- **WHAT YOU NEED TO DO**
Take from the listing each line that has the string "There".
++++++
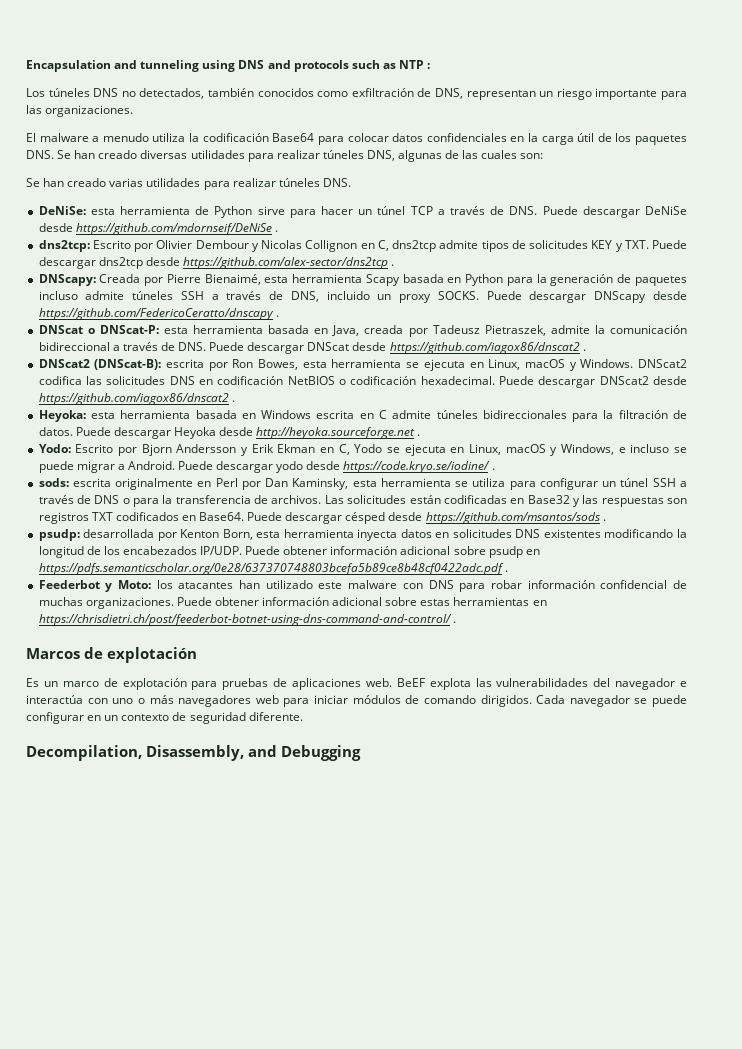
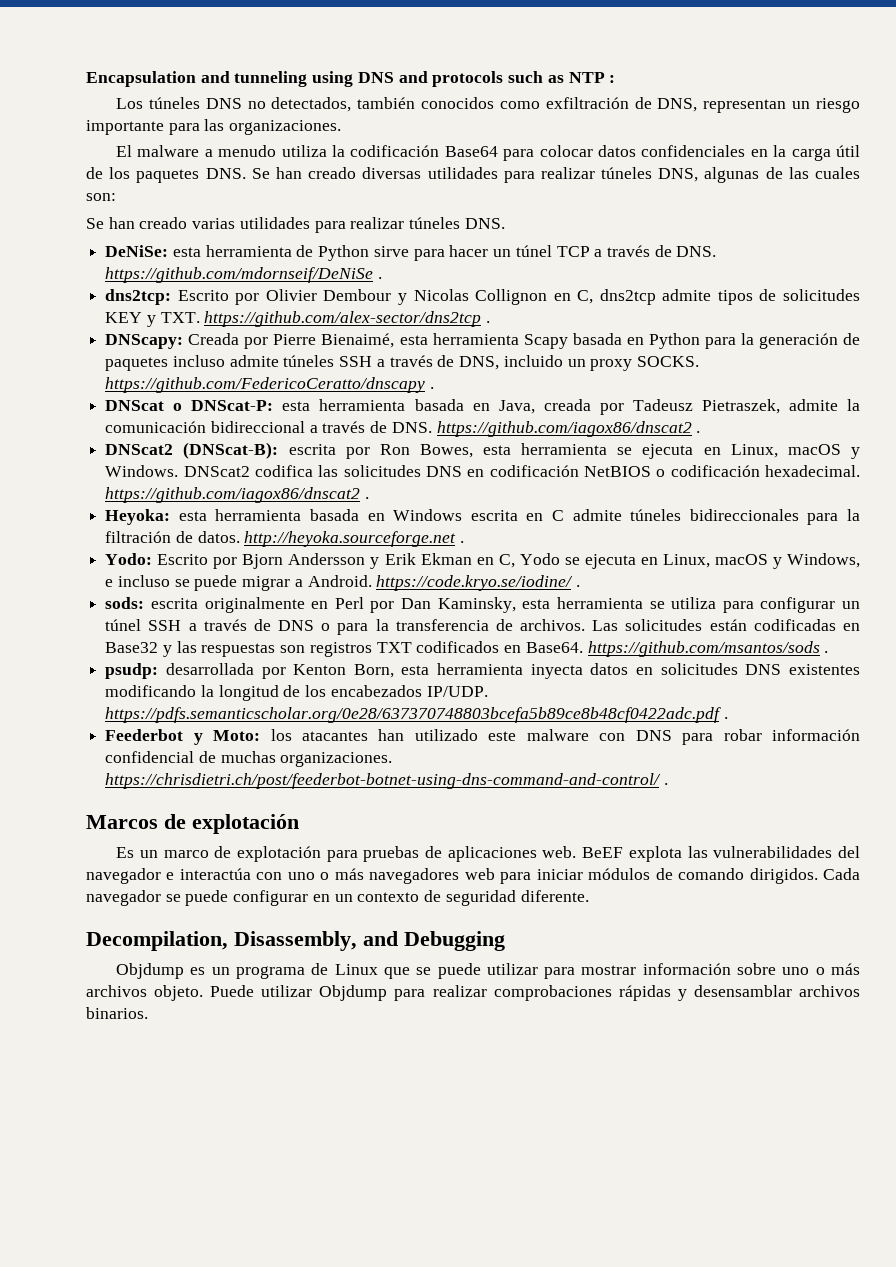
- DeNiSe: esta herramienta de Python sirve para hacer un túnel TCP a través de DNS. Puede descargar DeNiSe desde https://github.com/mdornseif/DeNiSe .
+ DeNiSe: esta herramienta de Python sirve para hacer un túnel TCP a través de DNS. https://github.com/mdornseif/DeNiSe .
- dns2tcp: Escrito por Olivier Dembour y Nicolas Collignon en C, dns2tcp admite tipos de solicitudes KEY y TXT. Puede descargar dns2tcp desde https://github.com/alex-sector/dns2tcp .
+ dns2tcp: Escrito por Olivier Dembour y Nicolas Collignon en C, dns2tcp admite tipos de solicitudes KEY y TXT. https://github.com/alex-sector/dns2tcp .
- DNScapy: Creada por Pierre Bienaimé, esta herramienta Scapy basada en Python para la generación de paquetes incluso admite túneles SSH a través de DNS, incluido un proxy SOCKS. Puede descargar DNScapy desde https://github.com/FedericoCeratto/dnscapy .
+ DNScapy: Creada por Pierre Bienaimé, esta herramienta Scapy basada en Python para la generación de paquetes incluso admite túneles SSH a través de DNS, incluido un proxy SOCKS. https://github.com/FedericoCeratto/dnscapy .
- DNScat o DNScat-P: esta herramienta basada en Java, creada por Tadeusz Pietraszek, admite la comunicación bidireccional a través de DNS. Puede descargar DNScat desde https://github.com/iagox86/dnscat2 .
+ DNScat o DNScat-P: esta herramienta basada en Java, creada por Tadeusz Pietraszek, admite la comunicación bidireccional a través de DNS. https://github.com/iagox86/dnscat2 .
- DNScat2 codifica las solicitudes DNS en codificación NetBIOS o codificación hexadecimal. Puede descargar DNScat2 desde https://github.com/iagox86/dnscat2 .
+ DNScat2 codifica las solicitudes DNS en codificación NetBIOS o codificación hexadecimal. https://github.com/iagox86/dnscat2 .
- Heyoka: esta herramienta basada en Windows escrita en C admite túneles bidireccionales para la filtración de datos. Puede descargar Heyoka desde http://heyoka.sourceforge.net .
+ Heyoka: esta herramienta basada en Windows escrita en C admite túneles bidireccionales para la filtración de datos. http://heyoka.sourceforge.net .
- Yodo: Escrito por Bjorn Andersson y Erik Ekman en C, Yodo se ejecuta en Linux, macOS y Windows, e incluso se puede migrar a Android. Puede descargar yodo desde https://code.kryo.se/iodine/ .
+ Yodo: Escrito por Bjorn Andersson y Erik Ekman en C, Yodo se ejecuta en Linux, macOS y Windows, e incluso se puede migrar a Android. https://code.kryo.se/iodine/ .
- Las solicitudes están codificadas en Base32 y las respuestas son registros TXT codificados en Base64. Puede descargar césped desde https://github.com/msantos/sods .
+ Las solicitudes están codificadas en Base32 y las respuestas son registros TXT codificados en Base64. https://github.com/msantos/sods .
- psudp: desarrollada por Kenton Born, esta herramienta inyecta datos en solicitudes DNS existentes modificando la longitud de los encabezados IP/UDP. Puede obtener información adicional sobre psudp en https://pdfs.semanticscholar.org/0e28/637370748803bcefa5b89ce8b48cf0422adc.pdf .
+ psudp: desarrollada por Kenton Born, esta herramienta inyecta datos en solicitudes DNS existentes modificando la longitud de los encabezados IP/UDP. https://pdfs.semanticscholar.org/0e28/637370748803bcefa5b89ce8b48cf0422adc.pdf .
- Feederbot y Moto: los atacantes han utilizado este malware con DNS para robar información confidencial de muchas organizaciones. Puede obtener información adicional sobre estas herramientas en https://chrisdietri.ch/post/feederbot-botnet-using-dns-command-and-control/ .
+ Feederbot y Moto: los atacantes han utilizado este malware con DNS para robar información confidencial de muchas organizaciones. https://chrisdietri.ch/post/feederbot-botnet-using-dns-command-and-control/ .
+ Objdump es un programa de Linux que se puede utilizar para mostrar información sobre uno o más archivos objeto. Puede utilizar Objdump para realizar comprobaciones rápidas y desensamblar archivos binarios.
++++++
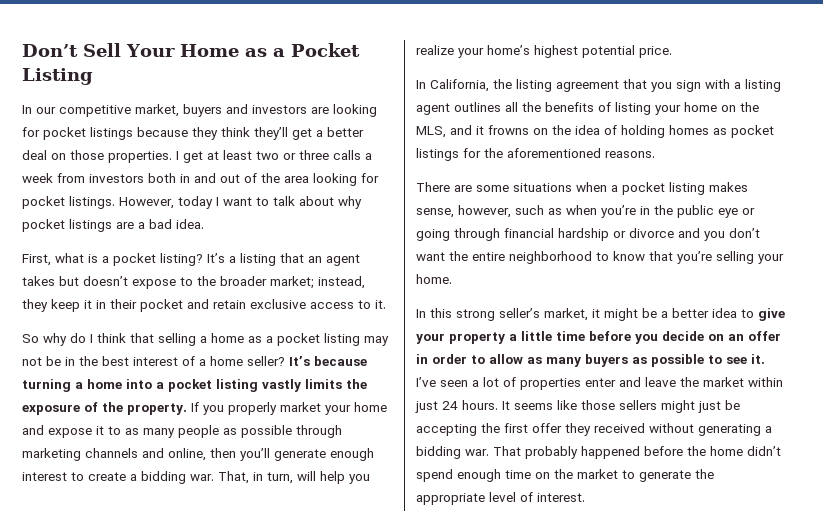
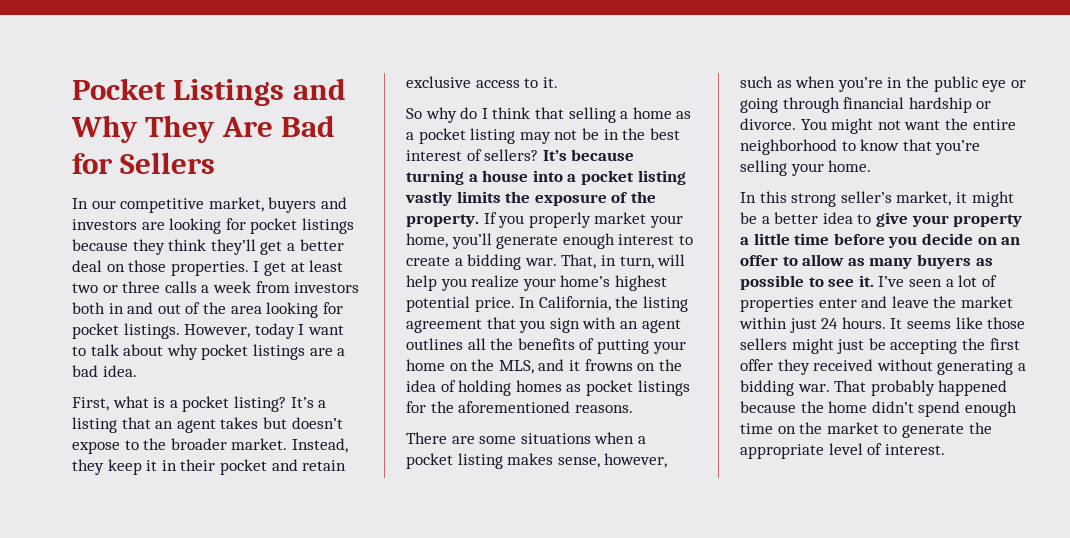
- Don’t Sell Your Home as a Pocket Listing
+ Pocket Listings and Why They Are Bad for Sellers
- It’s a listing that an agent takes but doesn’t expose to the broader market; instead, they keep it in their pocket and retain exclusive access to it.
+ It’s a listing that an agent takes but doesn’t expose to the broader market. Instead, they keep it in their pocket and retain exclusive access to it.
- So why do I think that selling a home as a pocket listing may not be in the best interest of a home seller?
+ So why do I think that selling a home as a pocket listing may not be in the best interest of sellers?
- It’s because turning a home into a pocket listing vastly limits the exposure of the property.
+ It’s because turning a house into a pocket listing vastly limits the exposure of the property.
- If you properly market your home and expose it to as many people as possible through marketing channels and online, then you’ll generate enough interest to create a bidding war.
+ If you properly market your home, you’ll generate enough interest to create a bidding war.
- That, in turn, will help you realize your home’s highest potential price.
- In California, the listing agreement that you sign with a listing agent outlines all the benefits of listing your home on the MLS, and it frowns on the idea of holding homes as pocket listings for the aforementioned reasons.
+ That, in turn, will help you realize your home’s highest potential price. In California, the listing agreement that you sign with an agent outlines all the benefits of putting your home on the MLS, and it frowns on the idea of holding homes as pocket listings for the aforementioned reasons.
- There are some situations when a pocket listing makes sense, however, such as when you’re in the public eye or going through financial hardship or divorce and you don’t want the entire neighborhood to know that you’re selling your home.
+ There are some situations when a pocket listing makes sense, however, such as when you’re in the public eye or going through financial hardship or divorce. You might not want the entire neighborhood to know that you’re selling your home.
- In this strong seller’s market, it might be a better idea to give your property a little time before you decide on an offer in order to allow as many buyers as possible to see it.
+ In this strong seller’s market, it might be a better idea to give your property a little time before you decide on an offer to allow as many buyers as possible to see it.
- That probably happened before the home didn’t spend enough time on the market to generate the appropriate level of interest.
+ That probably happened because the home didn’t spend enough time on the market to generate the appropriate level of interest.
++++++
- **RESPONSE TO THIS TASK**
- There are some situations when a pocket listing makes sense, however, such as when you’re in the public eye or going through financial hardship or divorce and you don’t want the entire neighborhood to know that you’re selling your home.
+ There are some situations when a pocket listing makes sense, however, such as when you’re in the public eye or going through financial hardship or divorce. You might not want the entire neighborhood to know that you’re selling your home.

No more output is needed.